In the meantime, the picture as we saw it was so confusing that it was impossible to understand what was going on. The devs were hunkered down but that didn't prevent us from sending emails reflecting an increasing level of tension. Think in terms of DefCon 2. At one point I wondered whether the user rights were compromised which, if true, would be a serious problem. 

What were the problems?

The problem was solved - as they always are - but the fix is really a kludge and one that is being refined so that we harden the back end. What happened. As always it wasn't just one thing. 

  • The CDN documentation provided to the devs conflicted with what they saw happening. The conditions the devs saw was directly opposite to their understanding of what should have been session cookie behavior.
  • None of this was obvious from pre-flight testing either at the dev end or with users. 
  • The devs were so overwhelmed that communication between them and users went out of the window. As users, we were largely in the dark. 
  • As users, we were panicking because we couldn't get a consistent picture of what was happening and so our reports back to the devs were incomplete. 
  • As PMP I was incredibly frustrated and if you know me then you know where that goes.

Once the dust settled I ran a call with the devs and got a drains up as to what went wrong at their end. They acknowledged that communication was less than pristine, something I saw from our side too. After the call, I briefed our team in outline and we moved on. But it got me thinking about how we handle issues and how we can improve our methods both as users and devs. 

What we used to do

Right now, everything is documented in JIRA. I'm not a fan of the system but I appreciate its use from a dev perspective. Everything gets logged there so the devs can readily call up a history of events. 

We communicate with the devs via email and they in turn drop stuff into JIRA. I get JIRA notifications for design, dev and test. Internally, I drop dev notes into Workplace but avoid too much technical jargon because our team is not overly technical.  

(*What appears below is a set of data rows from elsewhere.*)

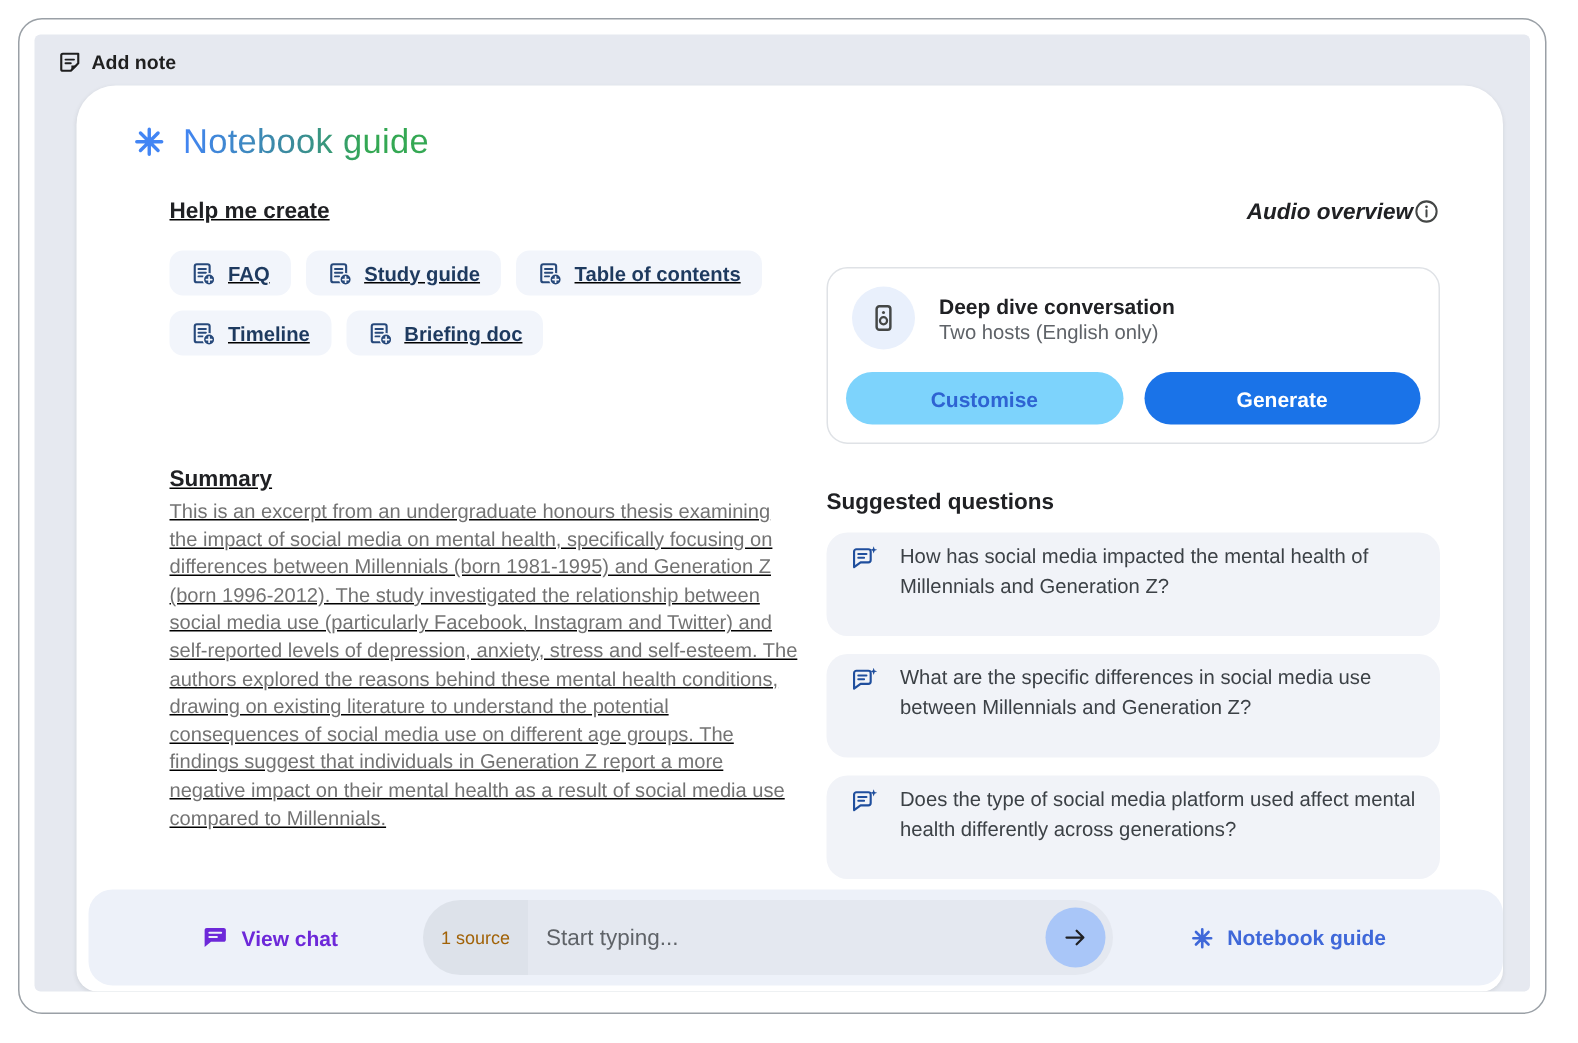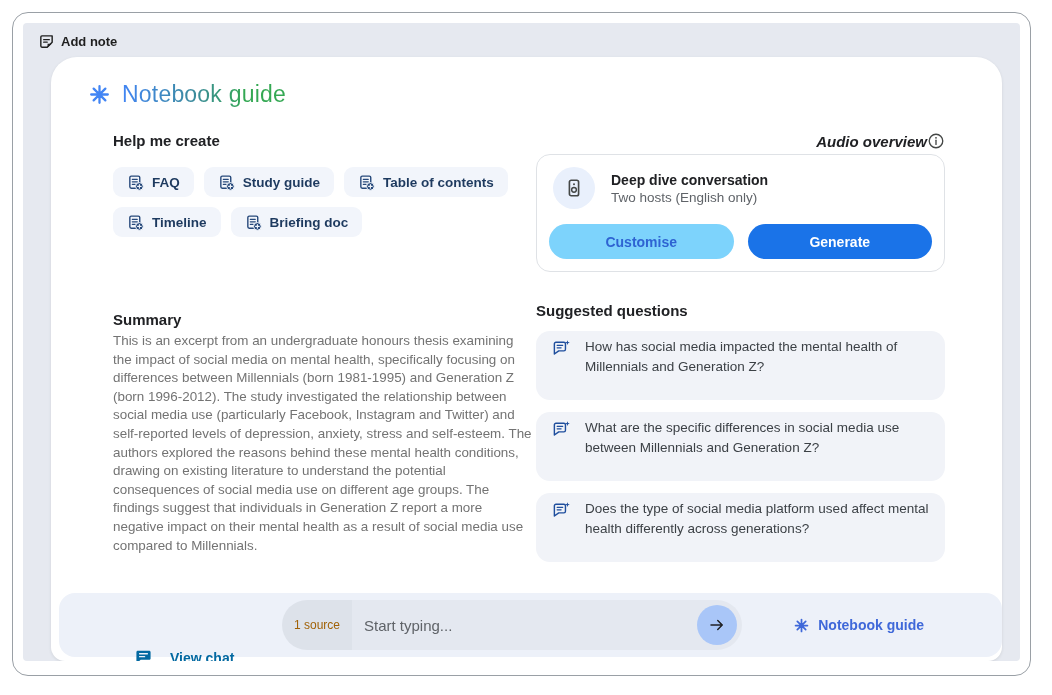"Help me create" .col-left { margin-right: 5px -> 20px; text-decoration: none -> underline }
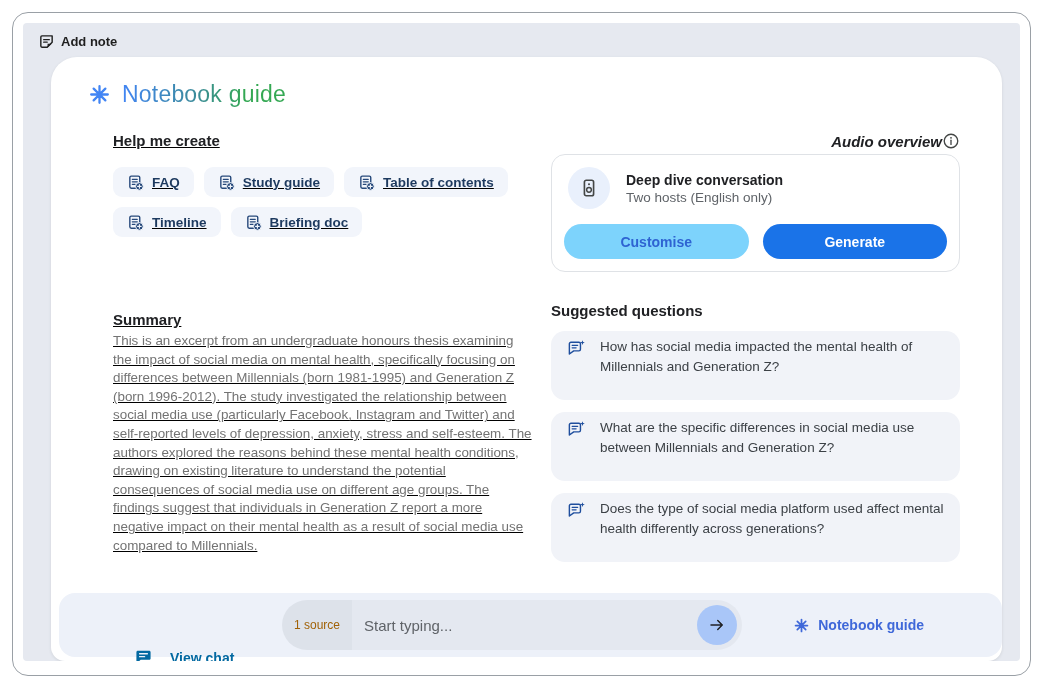"Deep dive conversation" .audio-card { margin-top: 4px -> 28px }
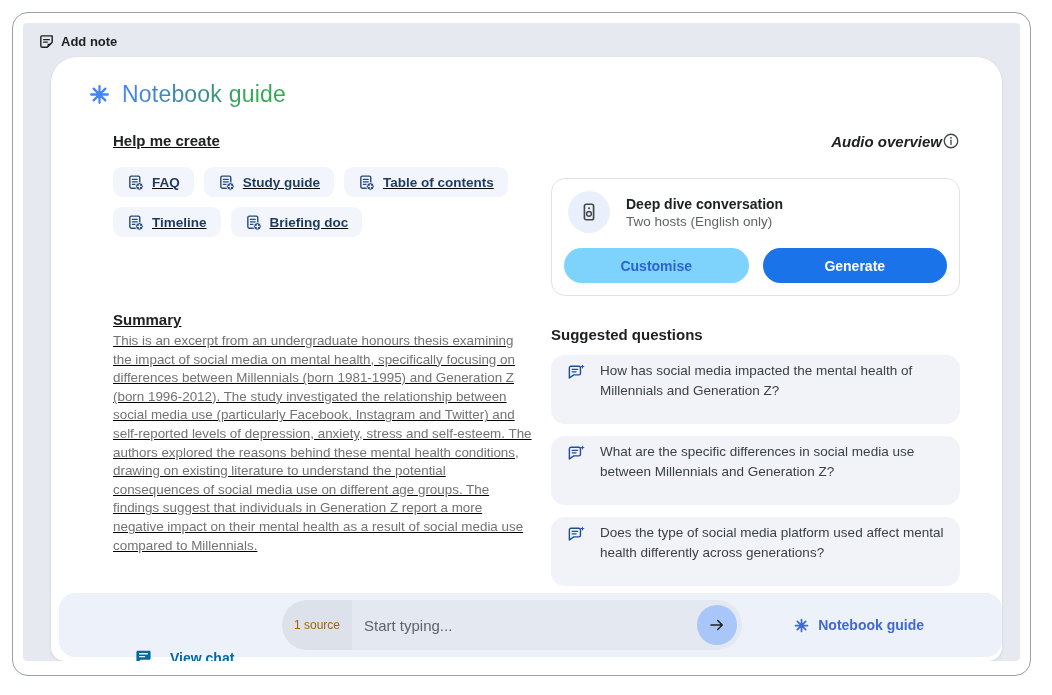"View chat" .view-chat { color: #0369a1 -> #6d28d9; gap: 18px -> 9px; margin-top: 32px -> none }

This 'system' mostly works even though it might seem clunky and inefficient. Our relatively low level of ongoing issue means we can be fairly informal, even when that means a certain back and forth on issues. 

Where we're going

But there's some missing essentials. Here's what I set out as our incident protocol going forward:

  • When reporting bugs, please ensure you have tested under both logged in/logged out  conditions, take screenshots and, where appropriate note URLs where these occur. I know for example there is a social button problem devs have marked as ‘cannot replicate’ but which occurs only when logged in.
  • Also, it helps considerably if you describe with as much precision as possible the event leading to the suspected bug and the nature of the bug.
  • It’s not reasonable to simply state ‘x is borked’  - devs need as much information as possible to replicate at their end. There will be occasions where that’s appropriate but adding screenshots helps immensely.
  • I’ve asked devs to ensure there is as much documentation as is reasonable so that when issues re-occur they can quickly trace and resolve the issue to hand.
  • I appreciate this sounds like a lot of work but in reality it will cut down the back and forth to solve problems. 
  • Finally, it’s important to report the OS/browser combination under which bugs occur. They’re not all created equal and I know that OSX/Safari can be particularly troublesome. Especially if, like me, you’re running Catalina public beta. If you have access to additional combos then try as many as time allows to help identify whether system wide or OS/browser specific. 
  • Finally, for their part, I’ve asked devs to be much quicker and fulsome in communication. When, as today, we were faced with complex and difficult issues, a quick note to let us know they’re on the case, waiting for third party answers etc helps keep the FFS/WTAF factors at a manageable level.

I'm sure this isn't exhaustive and I'm keen to ensure users are not overburdened. 

What do you think? Have we struck a decent balance? What would you do differently? Anything glaringly missing?